In these divided times, with noise and spin coming from every corner of Washington and the media, it’s hard to know whom to trust. Taxes are even worse than most other issues, because not only does everyone have a point they’re trying to sell to you, they present it in what seems like the most dense, complicated way possible. It’s almost like they want you to be confused.
So what we want to do is give Americans of every political stripe and no political stripe a clear explanation of who actually benefits from our country’s tax code and the most recent GOP tax bill.
Labor vs Bosses
Our elected officials may speak eloquently about the nobility of labor and the value of a hard day’s work, but money talks louder, and our tax code is deliberately designed to reward money over work.
Here’s how: our tax code has two different rates for two distinct types of earnings: “ordinary” income and “capital gains” income.
Most of the ultra–rich make the vast majority of their money through capital gains, not income. They don’t work in the way most Americans work, because they live off of their investments. And it’s a lucrative path, because the top capital gains rate is barely over half of that paid for ordinary income.
That means a billionaire whose investments earn him millions of dollars while he sits around at the beach and goes to fancy cocktail parties pays a lower tax rate on his earnings than almost any working American.
Investing is not inherently more valuable than labor, and it’s simply not true that investing in the stock market creates jobs.
Investors do not create jobs. The only thing that does create jobs is consumer demand for products and services that people can make and provide.
If we want to create jobs, we should be implementing policies that grow the middle class and help bring people up out of poverty so they can participate in the economy.
Unfortunately, the “Tax Cuts and Jobs Act” will do just the opposite.
In the past few years corporate profits have reached record highs, and two–thirds of Americans agree that corporations pay too little in taxes. The Republican-controlled Congress disagreed.
Instead of closing loopholes and putting in place rules to ensure that corporations pay more, they passed a massive corporate tax cut that financially rewards companies for moving money and jobs overseas.
Now, corporations actually pay lower taxes rate (about half) on income earned overseas. Imagine that you have a business selling computer systems, and you have an 800 number that people call to get help using the systems. That support is a key part of the value of these system, and about half of your company’s costs involve running the telephone support center.
With the new tax system, you can:
- Open an affiliate in India to provide call center services.
- Send half of your money to the India affiliate.
- Pay the workers in India (where middle wages range from the equivalent of about $3,500 to about $13,000).
- Pay a tax rate of only 10.5% on half of company profits.
The new system put in place by the Republican tax bill is what economists call a modified territorial tax system.
In it, not only is the corporate tax rate on overseas profits just half the normal rate (10.5% versus 21%), companies still receive credits for the foreign taxes they pay. So if a corporation earns its profits in a country where the corporate tax rate is above 13.1% (nearly every other country), then it ends up paying nothing in US taxes.

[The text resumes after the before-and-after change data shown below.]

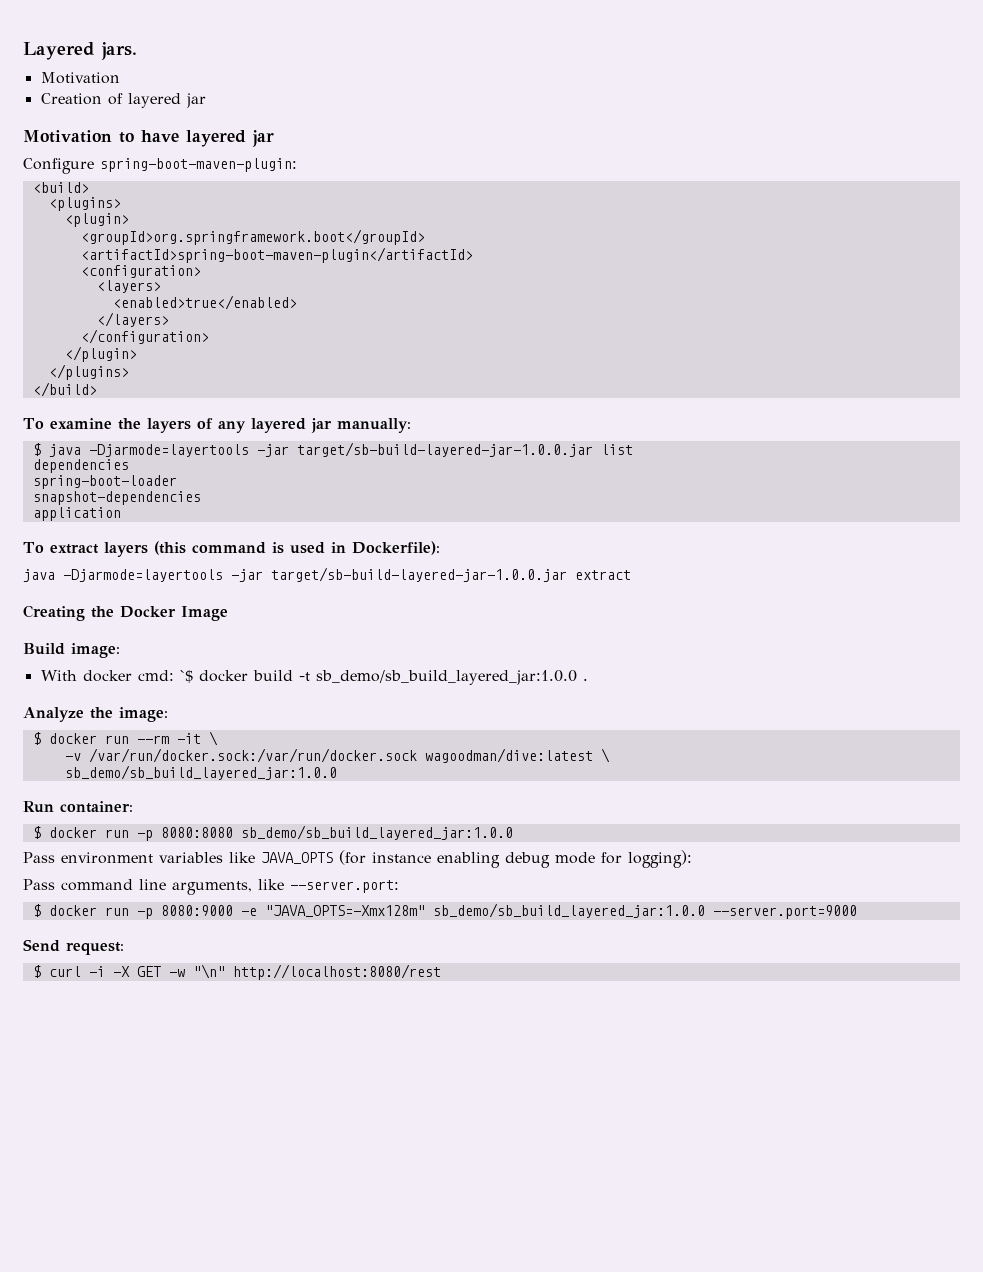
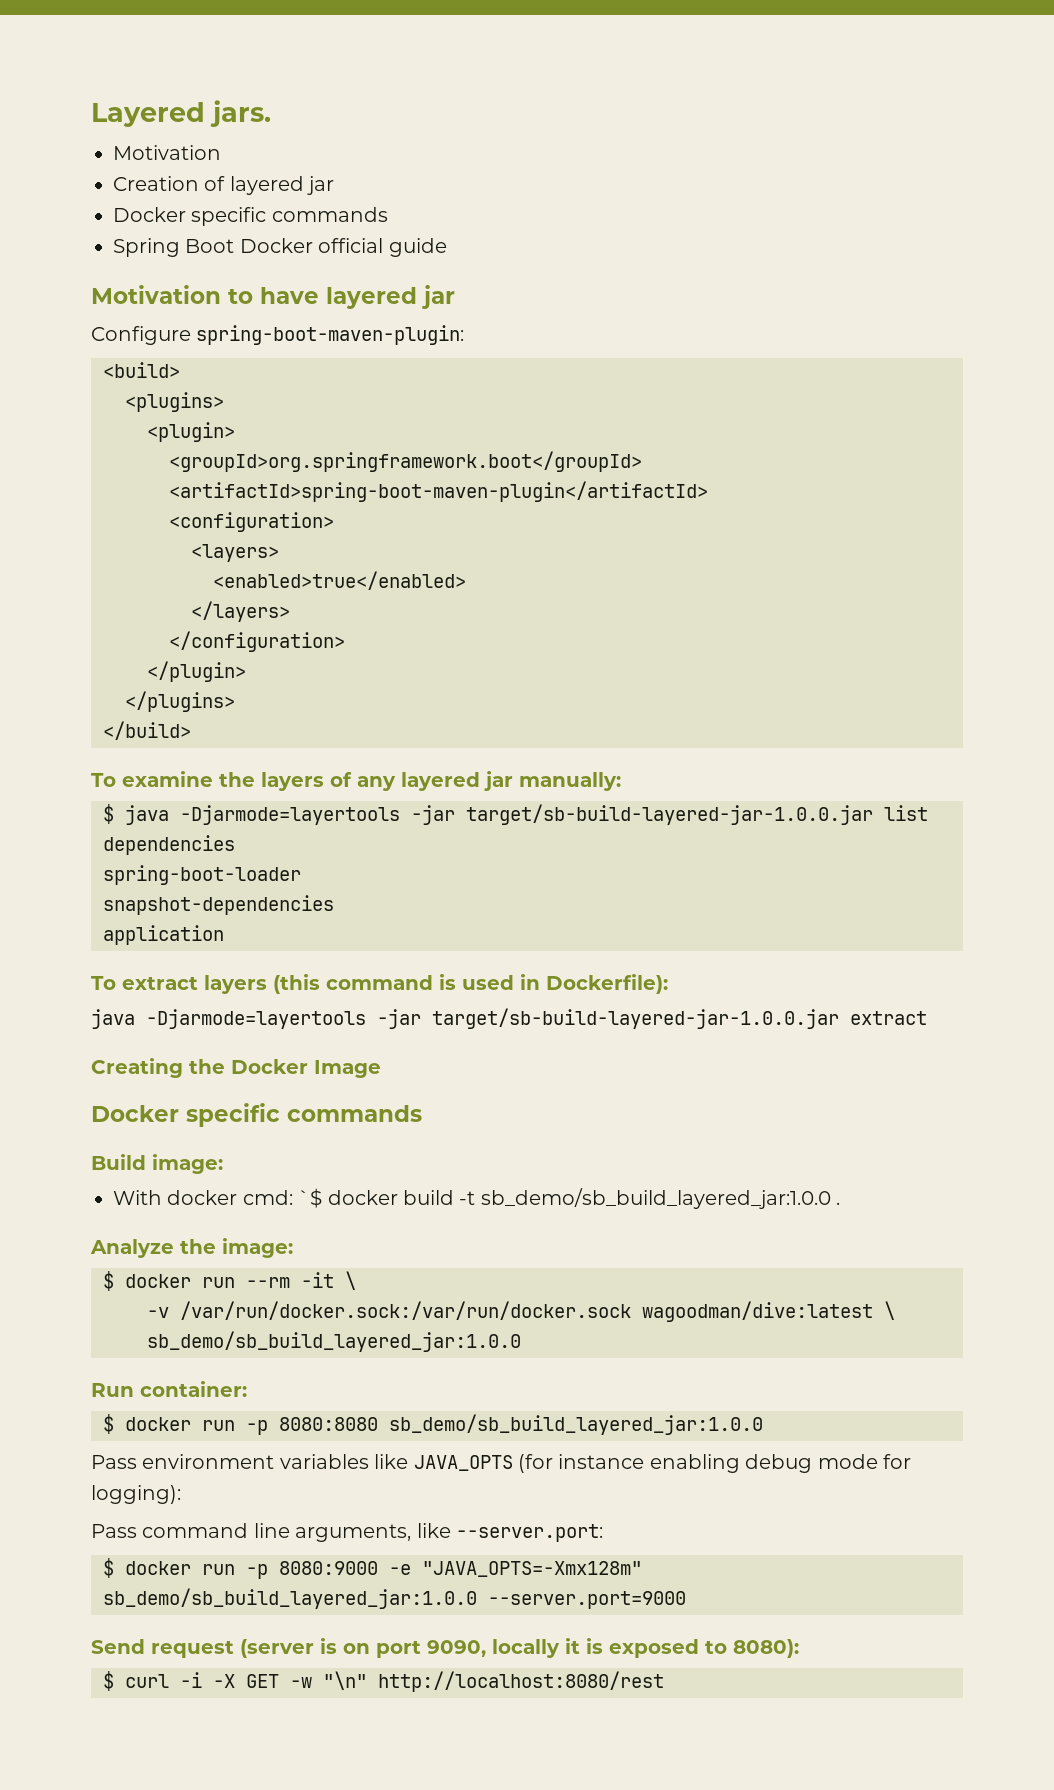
  Creation of layered jar
+ Docker specific commands
+ Spring Boot Docker official guide
  Creating the Docker Image
+ Docker specific commands
- Send request:
+ Send request (server is on port 9090, locally it is exposed to 8080):

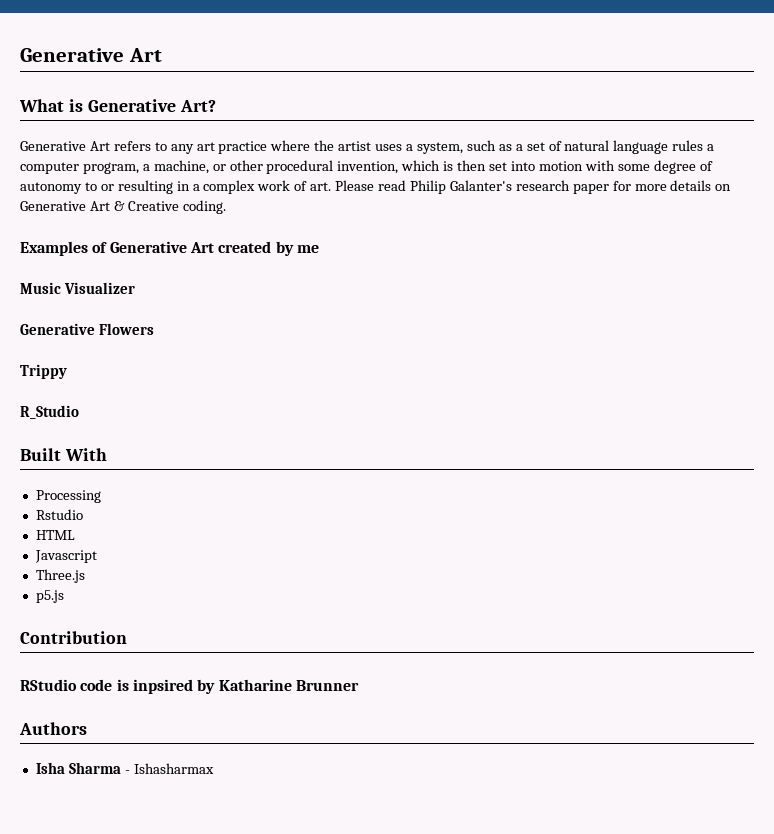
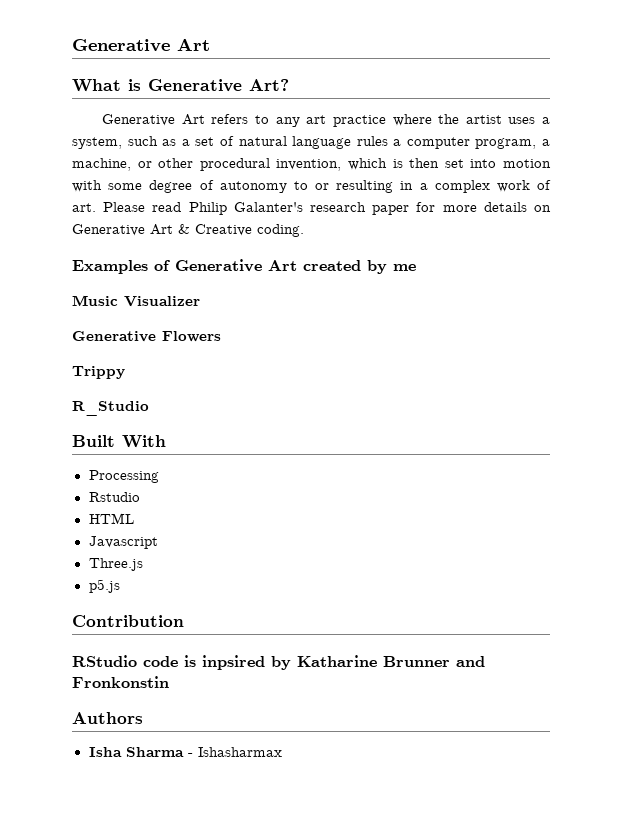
- RStudio code is inpsired by Katharine Brunner
+ RStudio code is inpsired by Katharine Brunner and Fronkonstin

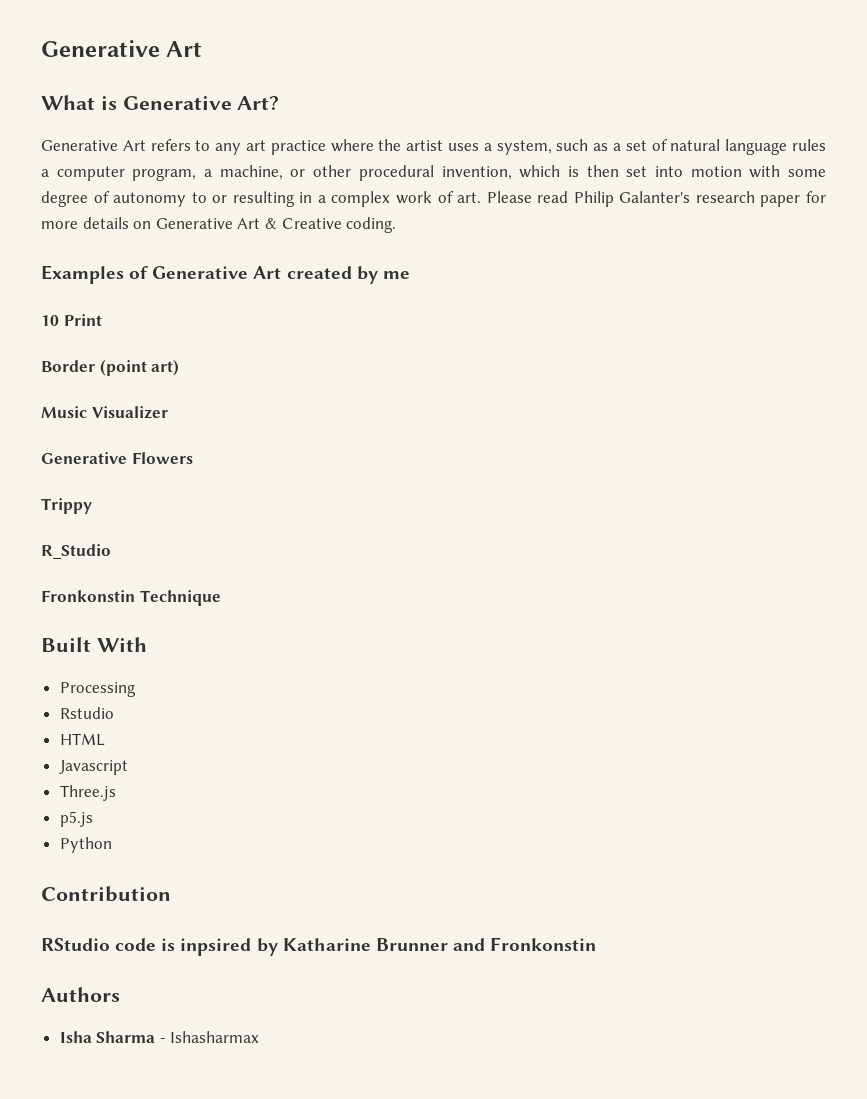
+ 10 Print
+ Border (point art)
+ Fronkonstin Technique
+ Python

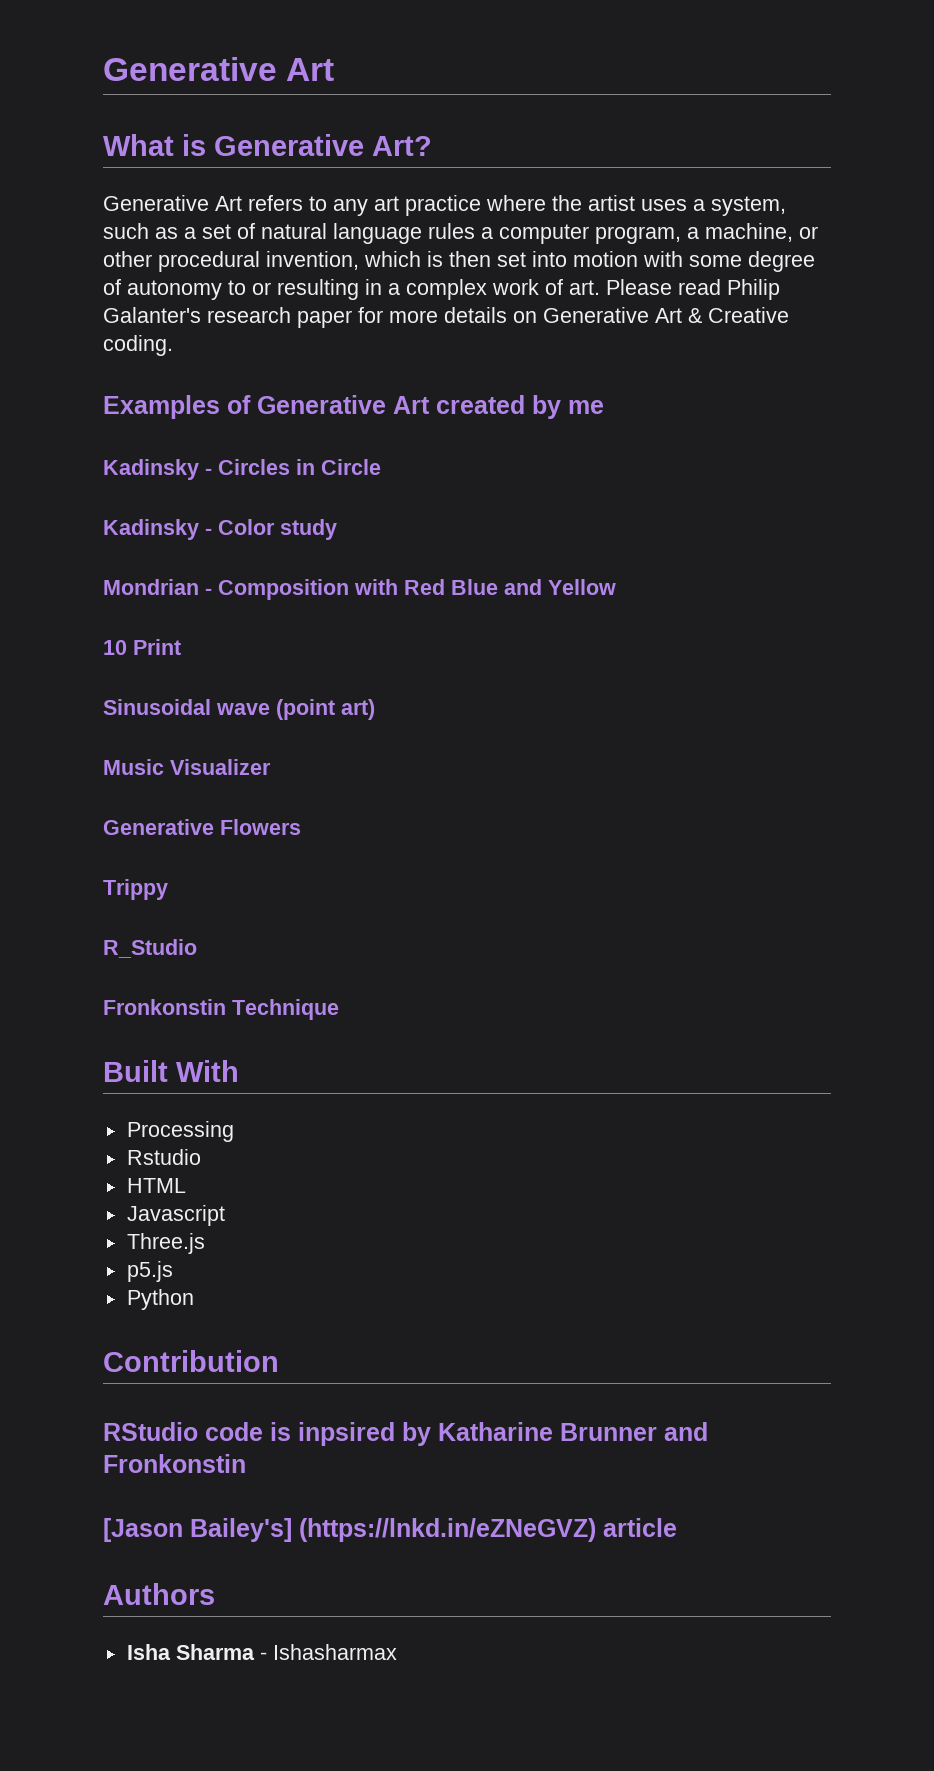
+ Kadinsky - Circles in Circle
+ Kadinsky - Color study
+ Mondrian - Composition with Red Blue and Yellow
- Border (point art)
+ Sinusoidal wave (point art)
+ [Jason Bailey's] (https://lnkd.in/eZNeGVZ) article

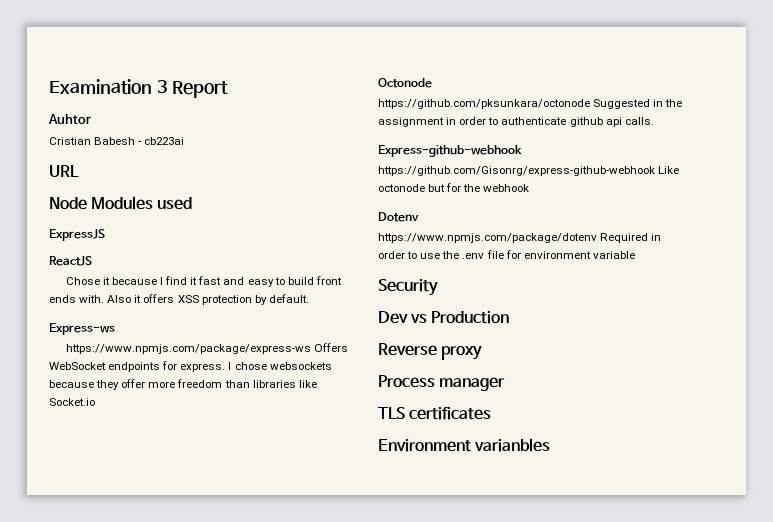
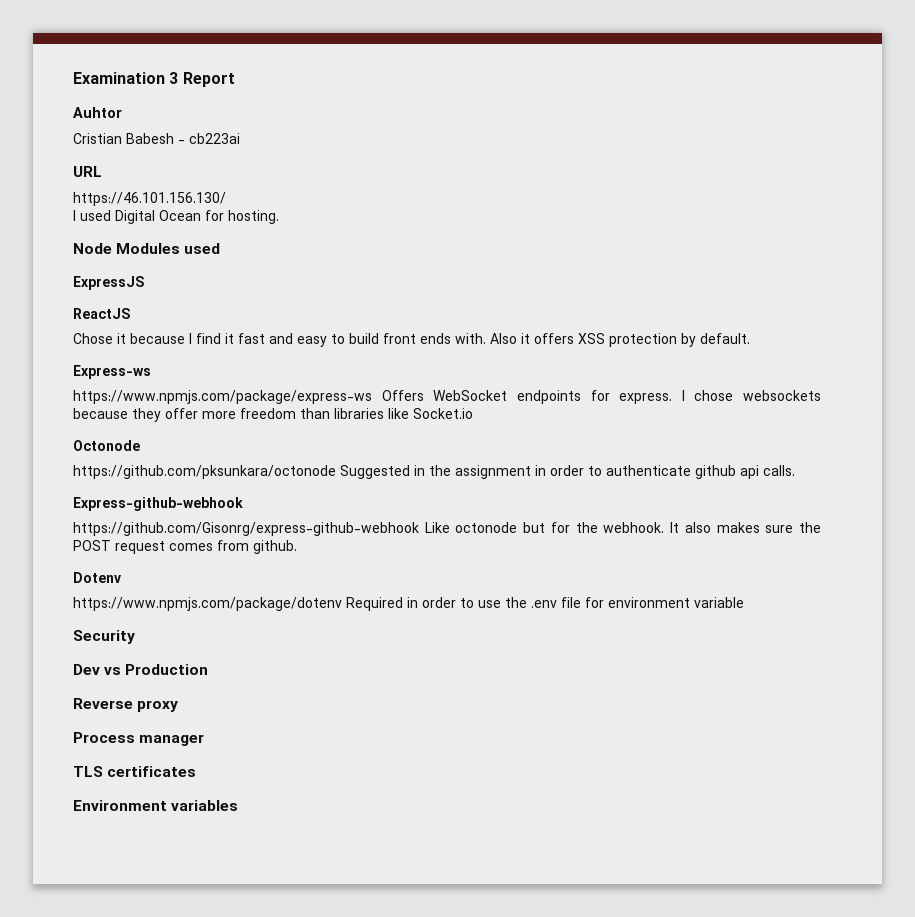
+ https://46.101.156.130/
+ I used Digital Ocean for hosting.
- https://github.com/Gisonrg/express-github-webhook Like octonode but for the webhook
+ https://github.com/Gisonrg/express-github-webhook Like octonode but for the webhook. It also makes sure the POST request comes from github.
- Environment varianbles
+ Environment variables

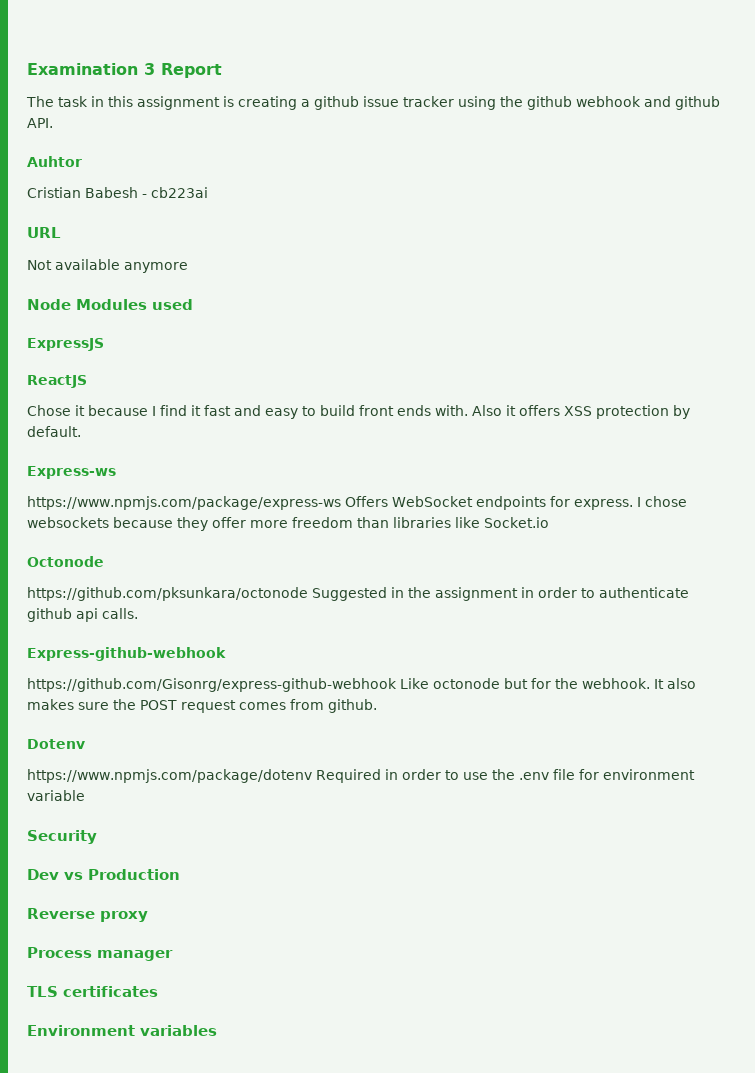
+ The task in this assignment is creating a github issue tracker using the github webhook and github API.
- https://46.101.156.130/
- I used Digital Ocean for hosting.
+ Not available anymore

Not only does the tax bill encourage corporations to move their money and their corporate headquarters overseas, it actually incentivizes them to move plants and manufacturing facilities to other countries as well.
That’s right – rather than help bring back American manufacturing, this bill actually gives companies a tax break for moving their factories to other countries.
Tax jargon aside, this means that the more equipment and factories a company has in other countries, the more tax–free income it can earn.
So if corporate tax cuts don’t bring back manufacturing, or lead to job or wage growth, who benefits?
The answer is clear: CEOs and stockholders.
This is unsurprising to anyone who’s tracked corporate responses to last year’s bill. While some corporations have given raises or bonuses, the amount given to workers is dwarfed by the hundreds of billions of dollars that have been spent on stock buybacks. It took less than two months in 2018 for companies to announce over $200 billion in share buybacks, more than double the amount from the same period in 2017.
Many millionaires and billionaires want special treatment. They honestly believe that they deserve special treatment. They puff up their chests, call themselves “job creators” and insist the economy will collapse if they are asked to pay a single penny more in taxes.
Nonsense. Millionaires put their pants on one leg at a time, just like everyone else. Consumer demand is the only real “job creator.” And nothing is going to collapse if millionaires pay their fair share.
Today, the USA is held hostage by the ultra rich, and they have conspired to use every available mechanism to enrich themselves. It is indeed a case of the fox guarding the hen house. The pillaging of the treasury through massive tax cuts, giveaways of public lands to corporations, relaxing environmental regulations, and reducing banking oversights, are designed to do one thing: Make the rich richer.
History will show this period to be one of the most corrupt and audacious times in America.